◆ Your assignment ◆
What is needed is an exact copy of the entries below, from the line that contains "discount: 15.00 -> none" through the final line, both included, and nothing else.

[Data records]
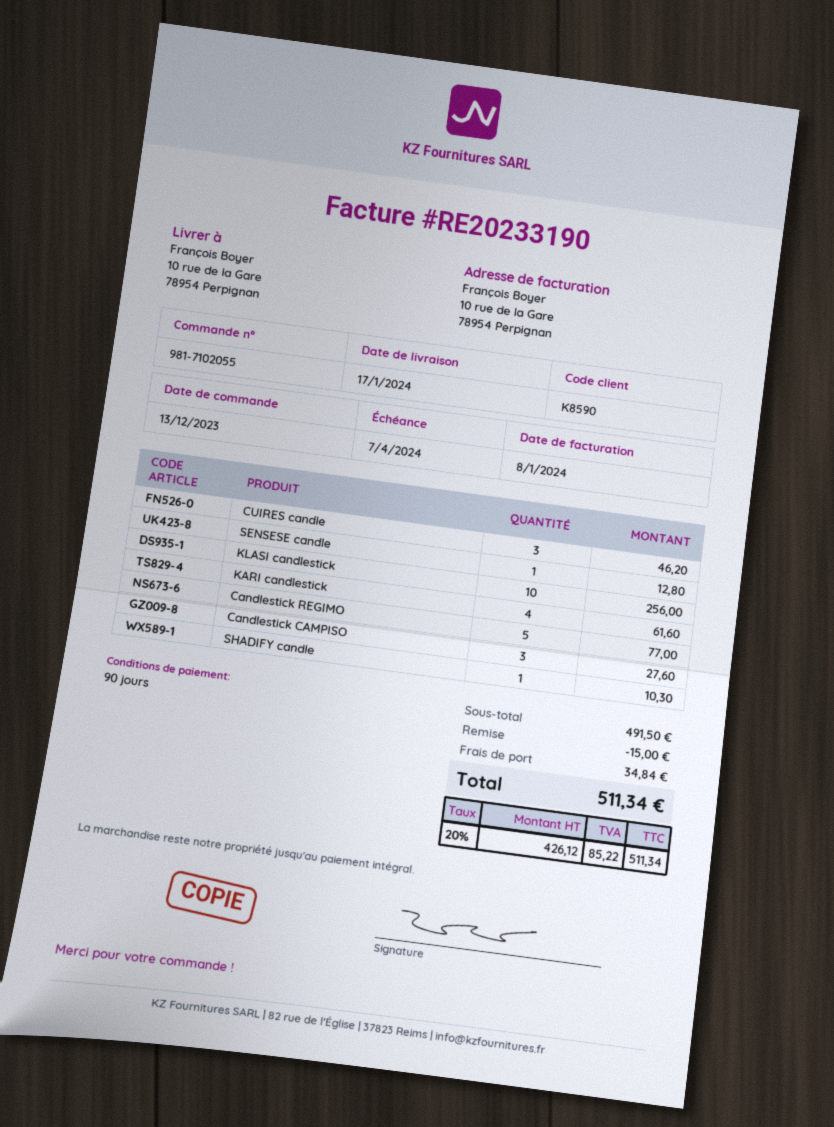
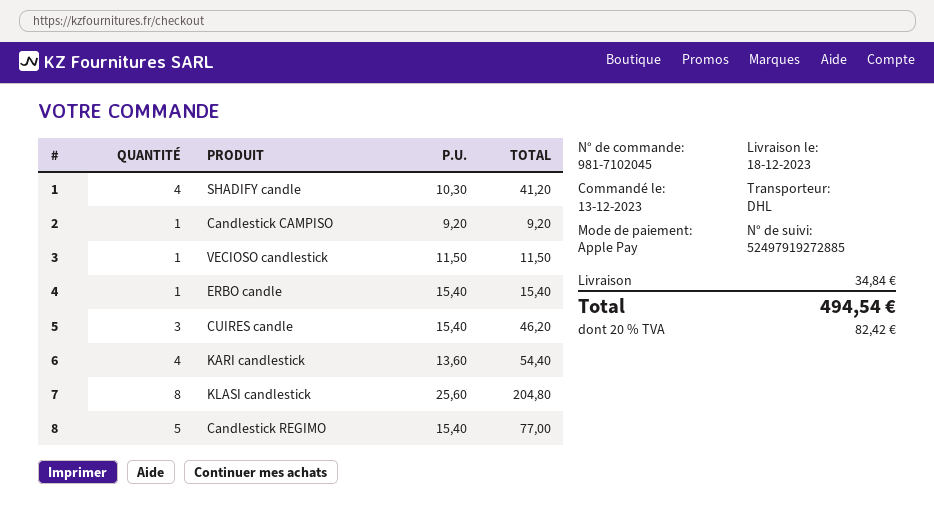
order number: 981-7102055 -> 981-7102045
delivery date: 2024-01-17 -> 2023-12-18
SENSESE candle: 1 for 12.80 -> none
KLASI candlestick: 10 for 256.00 -> 8 for 204.80
KARI candlestick: 4 for 61.60 -> 4 for 54.40
Candlestick CAMPISO: 3 for 27.60 -> 1 for 9.20
SHADIFY candle: 1 for 10.30 -> 4 for 41.20
VECIOSO candlestick: none -> 1 for 11.50
ERBO candle: none -> 1 for 15.40
discount: 15.00 -> none
tax: 20% = 85.22 -> 20% = 82.42
total: 511.34 -> 494.54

◆ Answer box ◆
discount: 15.00 -> none
tax: 20% = 85.22 -> 20% = 82.42
total: 511.34 -> 494.54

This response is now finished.